And then the gas had come and the conversation had died.
Robert knelt in the cold mud, scattered shell casings jabbing at his knees like the accusing fingers of the barely buried dead, and prayed.
“God.” He cleared his throat, licked lips as dry as bark. “If you haven’t already, take him. Even if he wasn’t a good man while he lived, take him. He’ll have had punishment enough and more, and his soul will be a little thing by now, and no trouble to you.” He clasped his hands tighter, knuckles blanching, dried mud cracking, flaking away. “And take me home. Please. Let me see my Bertie before he turns seven. And, please God please, let him recognise me, even though I don’t recognise myself, don’t recognise that thing that stares back at me from these filthy puddles. And let him not be scared. I couldn’t bear it if he were to see me and scream.” He bit into his bottom lip until blood salted his tongue. “Thank you.

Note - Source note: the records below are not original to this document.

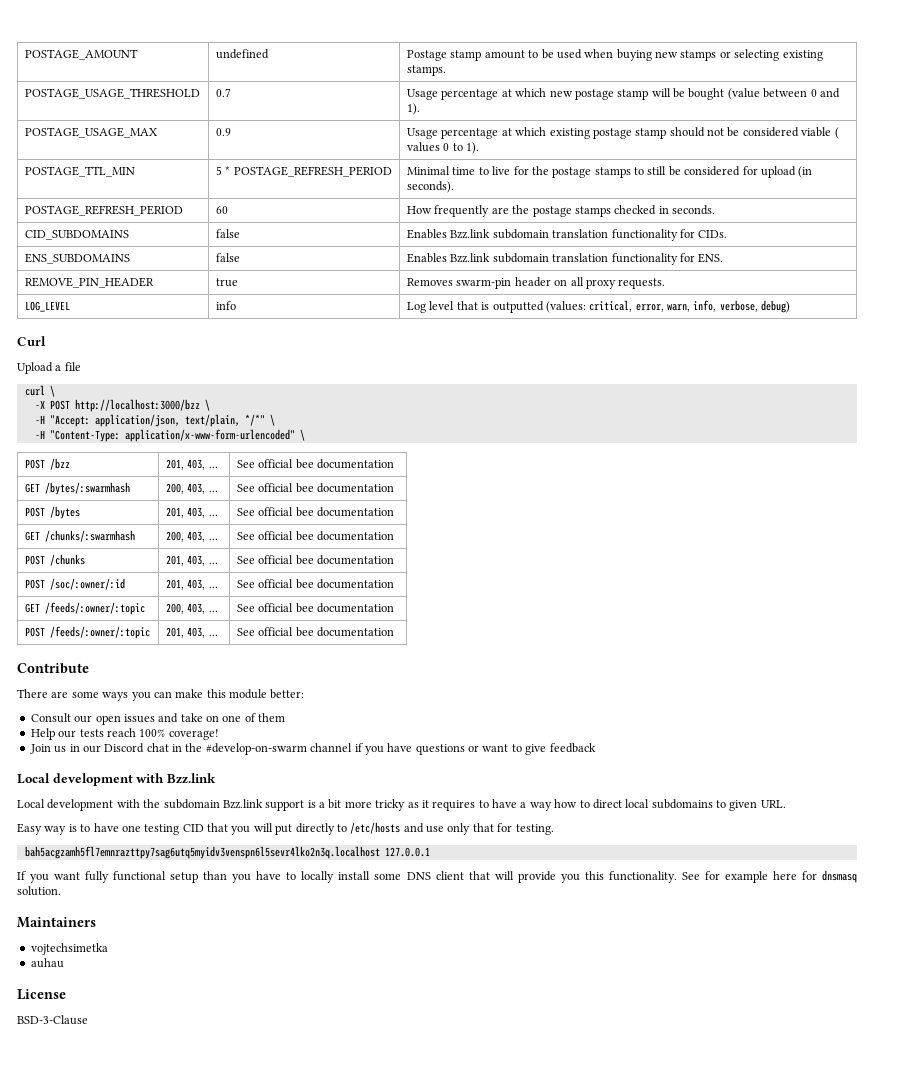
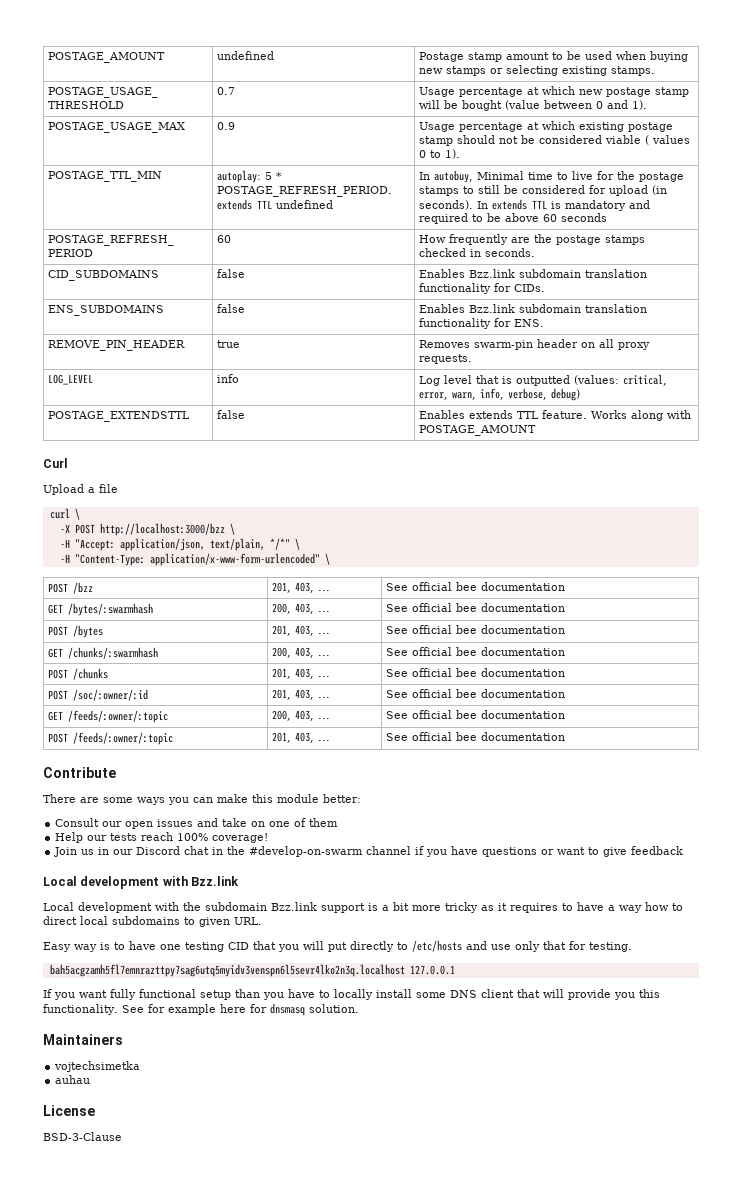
- POSTAGE_TTL_MIN | 5 * POSTAGE_REFRESH_PERIOD | Minimal time to live for the postage stamps to still be considered for upload (in seconds).
+ POSTAGE_TTL_MIN | autoplay: 5 * POSTAGE_REFRESH_PERIOD. extends TTL undefined | In autobuy, Minimal time to live for the postage stamps to still be considered for upload (in seconds). In extends TTL is mandatory and required to be above 60 seconds
+ POSTAGE_EXTENDSTTL | false | Enables extends TTL feature. Works along with POSTAGE_AMOUNT

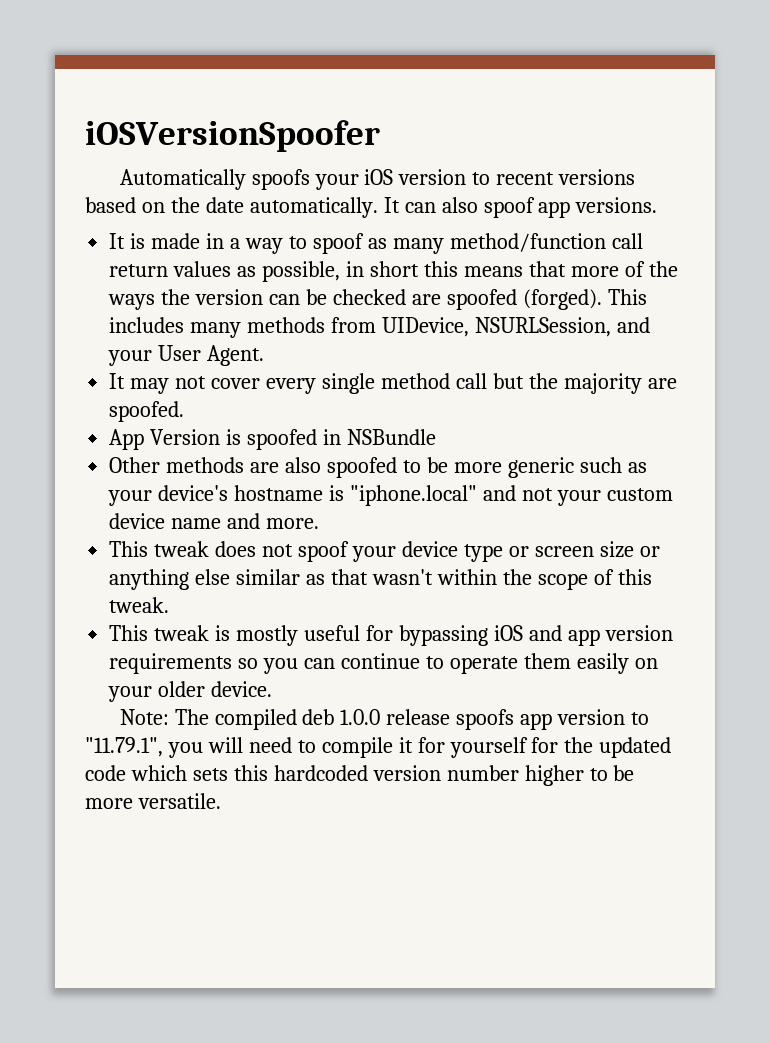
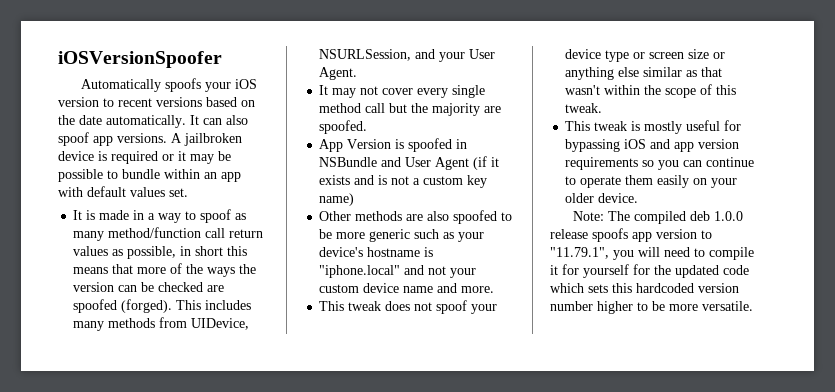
+ A jailbroken device is required or it may be possible to bundle within an app with default values set.
- App Version is spoofed in NSBundle
+ App Version is spoofed in NSBundle and User Agent (if it exists and is not a custom key name)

Amen.”
He stood, took off his great coat and draped it over the corpse, covering the face. Somewhere nearby, a few miles at most, the war was still going on. He could hear it, the rhythmless percussion of rifle fire and artillery. He could, after months on the line, differentiate between the sounds of the British and the German weapons – even with the wretched squealing in his ears (an everlasting residue from the first artillery barrage he’d had to endure). He wasn’t certain if the footprints were taking him toward those sounds or away from them, but he followed them all the same.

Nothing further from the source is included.